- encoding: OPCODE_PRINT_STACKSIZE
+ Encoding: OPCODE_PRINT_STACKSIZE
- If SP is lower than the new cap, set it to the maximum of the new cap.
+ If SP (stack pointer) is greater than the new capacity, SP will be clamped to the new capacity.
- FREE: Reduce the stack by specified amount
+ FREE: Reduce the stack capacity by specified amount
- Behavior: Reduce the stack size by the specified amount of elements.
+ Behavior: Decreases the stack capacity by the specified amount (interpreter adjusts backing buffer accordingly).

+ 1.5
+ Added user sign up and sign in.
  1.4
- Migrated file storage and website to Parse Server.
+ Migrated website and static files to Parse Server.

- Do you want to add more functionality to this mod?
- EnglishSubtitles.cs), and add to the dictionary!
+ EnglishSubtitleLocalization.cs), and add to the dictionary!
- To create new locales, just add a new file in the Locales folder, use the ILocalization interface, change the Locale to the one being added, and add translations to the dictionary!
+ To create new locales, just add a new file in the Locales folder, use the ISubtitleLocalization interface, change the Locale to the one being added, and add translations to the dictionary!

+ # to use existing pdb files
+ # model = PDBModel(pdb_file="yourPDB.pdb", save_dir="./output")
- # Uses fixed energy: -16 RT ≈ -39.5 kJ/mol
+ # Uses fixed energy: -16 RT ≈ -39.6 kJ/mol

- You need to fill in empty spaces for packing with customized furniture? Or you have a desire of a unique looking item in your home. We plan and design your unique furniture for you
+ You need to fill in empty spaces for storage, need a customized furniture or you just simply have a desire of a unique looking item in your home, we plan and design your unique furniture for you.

^^^^^^^^

→ EXERCISE GOAL:
Please repeat the lines above exactly, beginning with the line that contains "existing pdb files" and ending with the final one.

→ TASK ANSWER:
+ # to use existing pdb files
+ # model = PDBModel(pdb_file="yourPDB.pdb", save_dir="./output")
- # Uses fixed energy: -16 RT ≈ -39.5 kJ/mol
+ # Uses fixed energy: -16 RT ≈ -39.6 kJ/mol

- You need to fill in empty spaces for packing with customized furniture? Or you have a desire of a unique looking item in your home. We plan and design your unique furniture for you
+ You need to fill in empty spaces for storage, need a customized furniture or you just simply have a desire of a unique looking item in your home, we plan and design your unique furniture for you.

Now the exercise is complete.